===== RECORDS SUPPLIED =====

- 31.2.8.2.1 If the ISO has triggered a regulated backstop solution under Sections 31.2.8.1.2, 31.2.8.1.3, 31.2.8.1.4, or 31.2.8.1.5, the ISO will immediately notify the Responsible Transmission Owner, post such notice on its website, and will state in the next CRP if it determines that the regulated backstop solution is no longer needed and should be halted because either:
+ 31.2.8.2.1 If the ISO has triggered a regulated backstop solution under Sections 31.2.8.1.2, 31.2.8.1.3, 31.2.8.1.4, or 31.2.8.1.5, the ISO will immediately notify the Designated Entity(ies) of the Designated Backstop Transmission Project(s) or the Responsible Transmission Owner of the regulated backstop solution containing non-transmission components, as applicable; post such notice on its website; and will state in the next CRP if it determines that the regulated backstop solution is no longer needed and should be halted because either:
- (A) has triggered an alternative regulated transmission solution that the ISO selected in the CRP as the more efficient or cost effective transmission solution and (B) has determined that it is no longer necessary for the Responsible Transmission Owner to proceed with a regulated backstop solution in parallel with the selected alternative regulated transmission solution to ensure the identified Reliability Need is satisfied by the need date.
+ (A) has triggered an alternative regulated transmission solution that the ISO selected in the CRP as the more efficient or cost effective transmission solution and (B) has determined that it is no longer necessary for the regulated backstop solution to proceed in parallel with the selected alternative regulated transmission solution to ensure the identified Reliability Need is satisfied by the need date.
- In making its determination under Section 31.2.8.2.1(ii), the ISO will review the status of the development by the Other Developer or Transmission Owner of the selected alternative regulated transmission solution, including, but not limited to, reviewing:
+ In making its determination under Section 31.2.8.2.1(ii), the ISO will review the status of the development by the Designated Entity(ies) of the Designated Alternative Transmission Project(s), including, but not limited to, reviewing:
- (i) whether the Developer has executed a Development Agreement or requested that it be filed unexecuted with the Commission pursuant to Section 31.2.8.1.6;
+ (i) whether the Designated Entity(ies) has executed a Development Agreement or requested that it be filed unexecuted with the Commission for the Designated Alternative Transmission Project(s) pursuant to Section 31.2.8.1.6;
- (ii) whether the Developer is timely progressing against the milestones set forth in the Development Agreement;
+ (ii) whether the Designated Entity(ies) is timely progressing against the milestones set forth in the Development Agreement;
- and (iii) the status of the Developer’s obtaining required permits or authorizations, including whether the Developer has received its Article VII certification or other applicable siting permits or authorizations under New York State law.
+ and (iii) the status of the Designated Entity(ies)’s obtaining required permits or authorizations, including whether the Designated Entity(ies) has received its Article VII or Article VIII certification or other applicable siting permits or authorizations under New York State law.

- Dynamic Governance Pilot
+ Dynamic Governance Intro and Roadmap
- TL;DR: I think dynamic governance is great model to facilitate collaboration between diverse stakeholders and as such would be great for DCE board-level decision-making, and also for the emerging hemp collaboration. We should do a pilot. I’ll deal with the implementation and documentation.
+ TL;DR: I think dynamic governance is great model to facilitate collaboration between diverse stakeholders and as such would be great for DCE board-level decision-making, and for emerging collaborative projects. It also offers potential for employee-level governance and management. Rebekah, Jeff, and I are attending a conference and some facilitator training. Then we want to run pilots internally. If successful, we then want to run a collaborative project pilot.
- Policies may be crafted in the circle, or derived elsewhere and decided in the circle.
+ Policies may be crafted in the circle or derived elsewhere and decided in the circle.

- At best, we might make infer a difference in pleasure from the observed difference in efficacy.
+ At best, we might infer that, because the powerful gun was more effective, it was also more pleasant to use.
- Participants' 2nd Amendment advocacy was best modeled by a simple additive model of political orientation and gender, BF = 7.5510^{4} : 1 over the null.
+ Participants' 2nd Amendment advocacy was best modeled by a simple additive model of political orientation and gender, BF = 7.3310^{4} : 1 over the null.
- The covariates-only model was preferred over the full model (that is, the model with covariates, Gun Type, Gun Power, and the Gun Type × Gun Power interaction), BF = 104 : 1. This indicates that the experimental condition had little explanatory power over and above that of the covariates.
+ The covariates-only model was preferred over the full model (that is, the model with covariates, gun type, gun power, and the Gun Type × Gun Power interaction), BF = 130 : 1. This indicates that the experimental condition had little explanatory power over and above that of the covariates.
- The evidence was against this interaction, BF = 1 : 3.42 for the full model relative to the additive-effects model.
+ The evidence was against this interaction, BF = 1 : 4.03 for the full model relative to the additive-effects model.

=====
===== RECORDS SUPPLIED =====

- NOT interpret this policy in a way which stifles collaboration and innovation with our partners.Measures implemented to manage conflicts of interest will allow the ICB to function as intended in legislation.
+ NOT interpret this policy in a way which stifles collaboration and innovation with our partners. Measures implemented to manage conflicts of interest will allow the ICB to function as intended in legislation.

=====

- PROMPT -
Scan the listing above and copy all lines containing the word "Commission".

- OUTPUT OF THE TASK -
- (i) whether the Developer has executed a Development Agreement or requested that it be filed unexecuted with the Commission pursuant to Section 31.2.8.1.6;
+ (i) whether the Designated Entity(ies) has executed a Development Agreement or requested that it be filed unexecuted with the Commission for the Designated Alternative Transmission Project(s) pursuant to Section 31.2.8.1.6;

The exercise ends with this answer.